Your answer should be only the lines below from the one with "payment method: cheque -> Mastercard" to the one with "total: 393.87 -> 466.79", repeated exactly, ends included.
(Dataset excerpts)
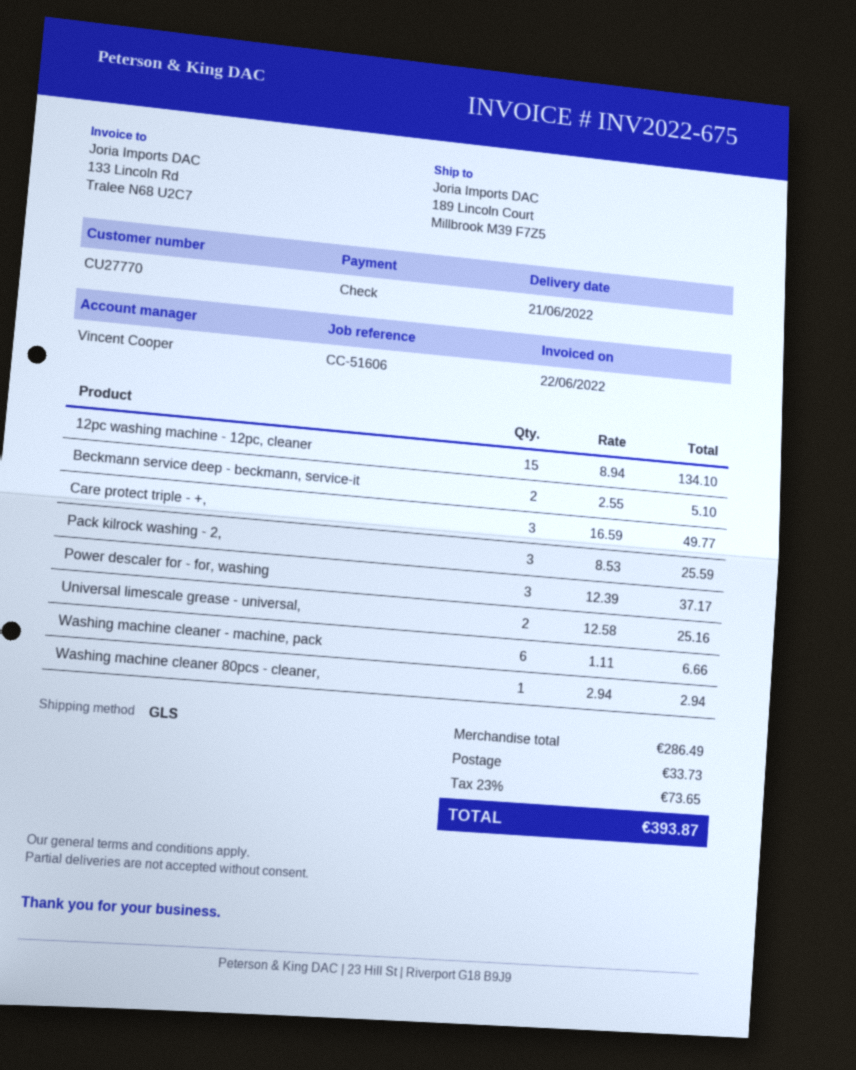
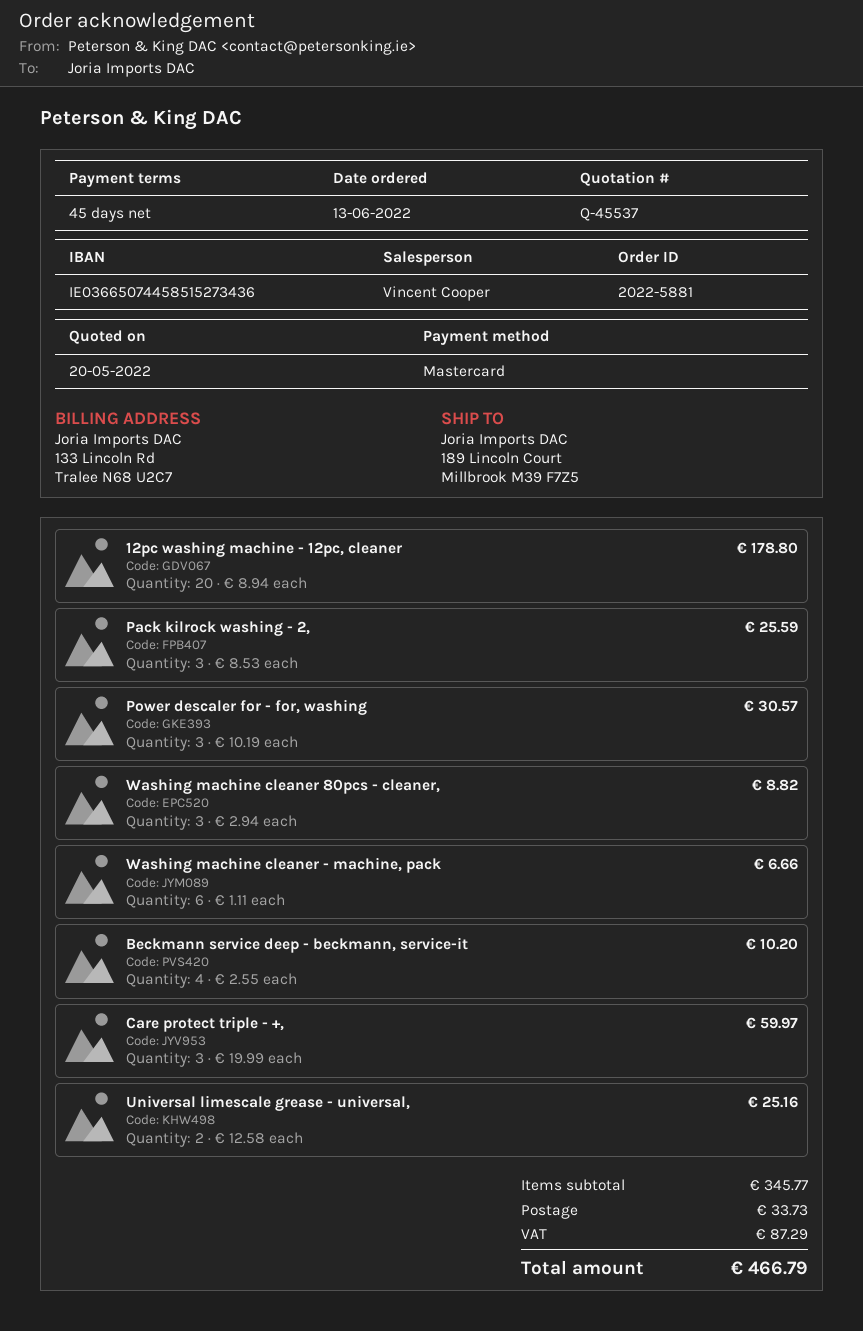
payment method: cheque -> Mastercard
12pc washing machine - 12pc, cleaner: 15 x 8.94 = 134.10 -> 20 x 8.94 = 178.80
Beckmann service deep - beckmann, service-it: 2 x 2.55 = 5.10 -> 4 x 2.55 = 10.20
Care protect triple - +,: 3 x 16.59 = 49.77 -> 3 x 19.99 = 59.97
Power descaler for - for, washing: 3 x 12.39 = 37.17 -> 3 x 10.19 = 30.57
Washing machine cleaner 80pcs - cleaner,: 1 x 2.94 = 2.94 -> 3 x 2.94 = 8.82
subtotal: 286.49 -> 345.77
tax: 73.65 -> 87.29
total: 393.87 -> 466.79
(End Dataset excerpts)
(Dataset excerpts)
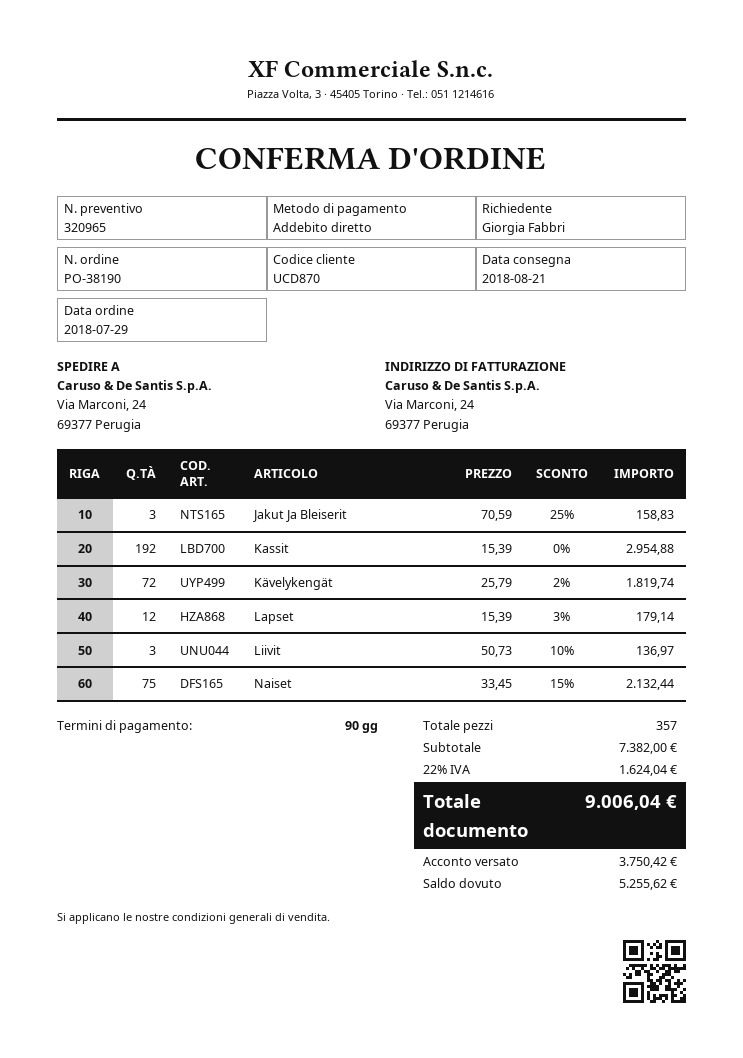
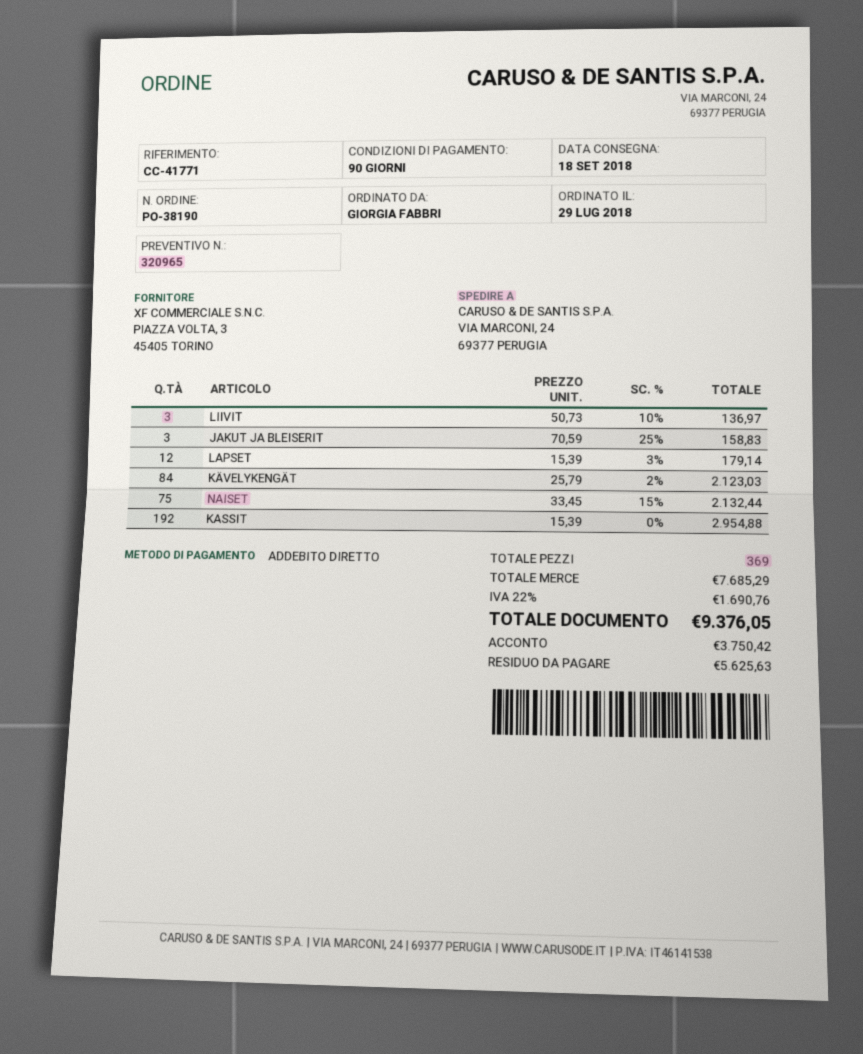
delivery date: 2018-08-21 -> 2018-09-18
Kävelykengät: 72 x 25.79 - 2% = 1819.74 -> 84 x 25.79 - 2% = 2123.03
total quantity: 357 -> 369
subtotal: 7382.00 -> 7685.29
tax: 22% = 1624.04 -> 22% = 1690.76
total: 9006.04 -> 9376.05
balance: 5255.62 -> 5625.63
(End Dataset excerpts)
(Dataset excerpts)
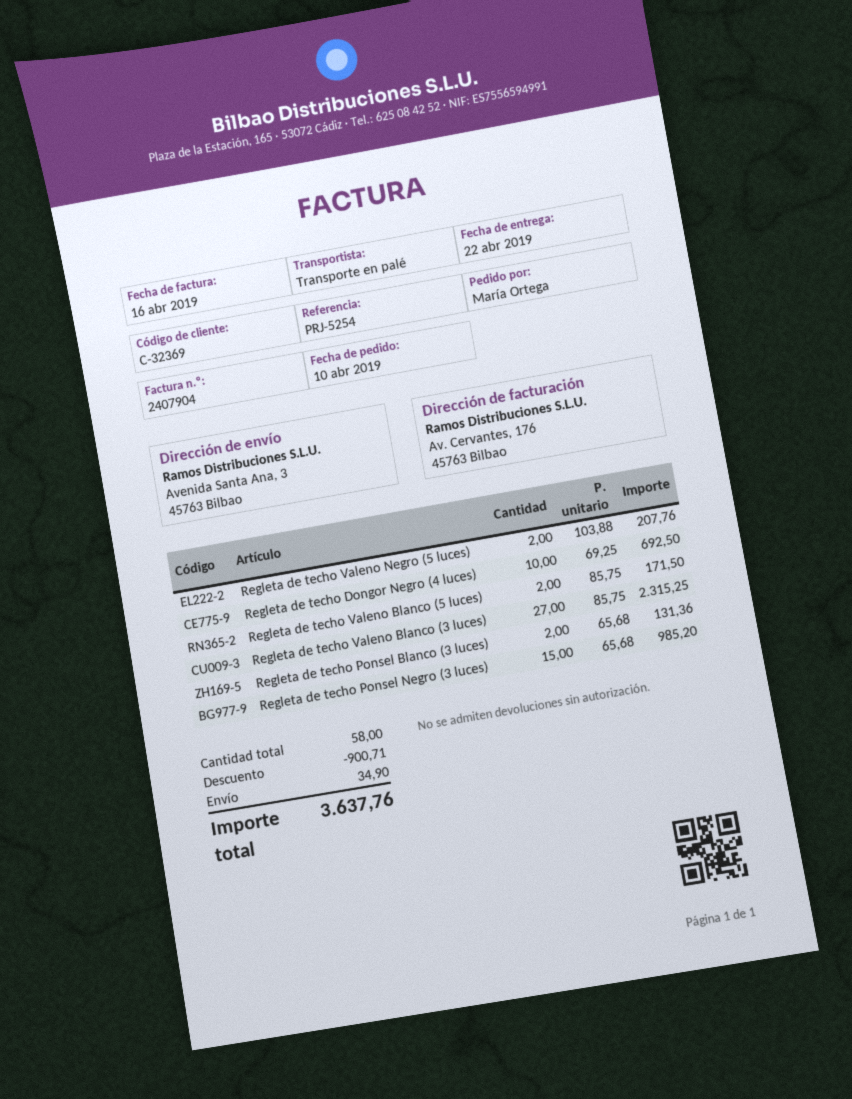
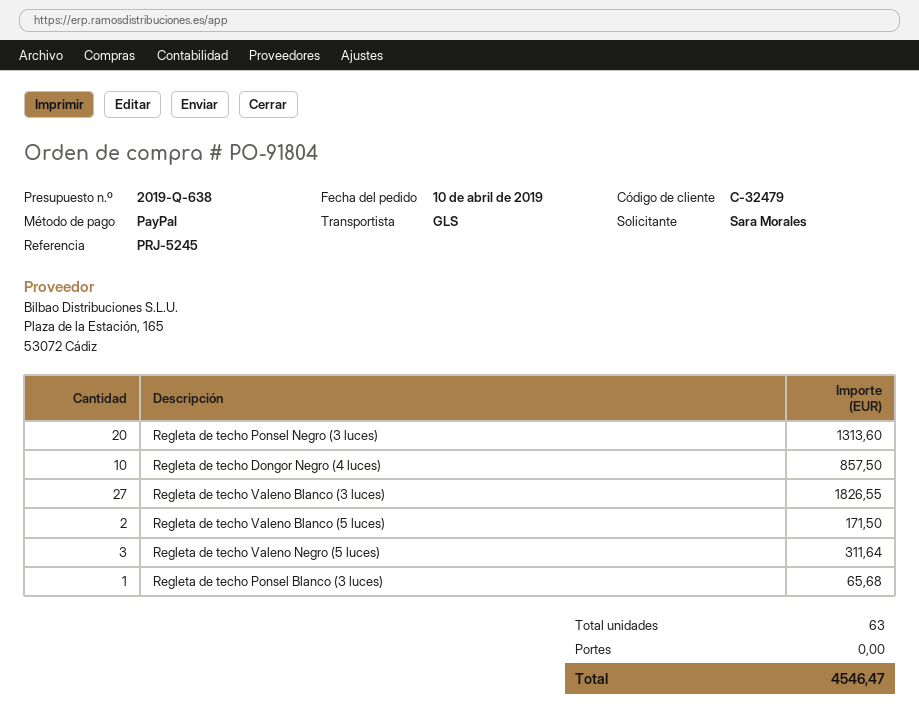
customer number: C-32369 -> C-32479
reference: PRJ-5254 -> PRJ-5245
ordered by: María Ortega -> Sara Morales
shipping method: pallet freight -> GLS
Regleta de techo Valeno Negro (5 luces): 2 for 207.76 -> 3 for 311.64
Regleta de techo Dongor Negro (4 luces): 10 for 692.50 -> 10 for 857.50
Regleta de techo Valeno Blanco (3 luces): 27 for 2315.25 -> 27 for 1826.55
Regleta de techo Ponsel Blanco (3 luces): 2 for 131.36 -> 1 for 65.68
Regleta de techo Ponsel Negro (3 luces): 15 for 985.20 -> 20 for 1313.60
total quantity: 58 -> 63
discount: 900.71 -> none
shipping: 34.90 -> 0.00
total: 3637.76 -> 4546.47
(End Dataset excerpts)
Output below:
payment method: cheque -> Mastercard
12pc washing machine - 12pc, cleaner: 15 x 8.94 = 134.10 -> 20 x 8.94 = 178.80
Beckmann service deep - beckmann, service-it: 2 x 2.55 = 5.10 -> 4 x 2.55 = 10.20
Care protect triple - +,: 3 x 16.59 = 49.77 -> 3 x 19.99 = 59.97
Power descaler for - for, washing: 3 x 12.39 = 37.17 -> 3 x 10.19 = 30.57
Washing machine cleaner 80pcs - cleaner,: 1 x 2.94 = 2.94 -> 3 x 2.94 = 8.82
subtotal: 286.49 -> 345.77
tax: 73.65 -> 87.29
total: 393.87 -> 466.79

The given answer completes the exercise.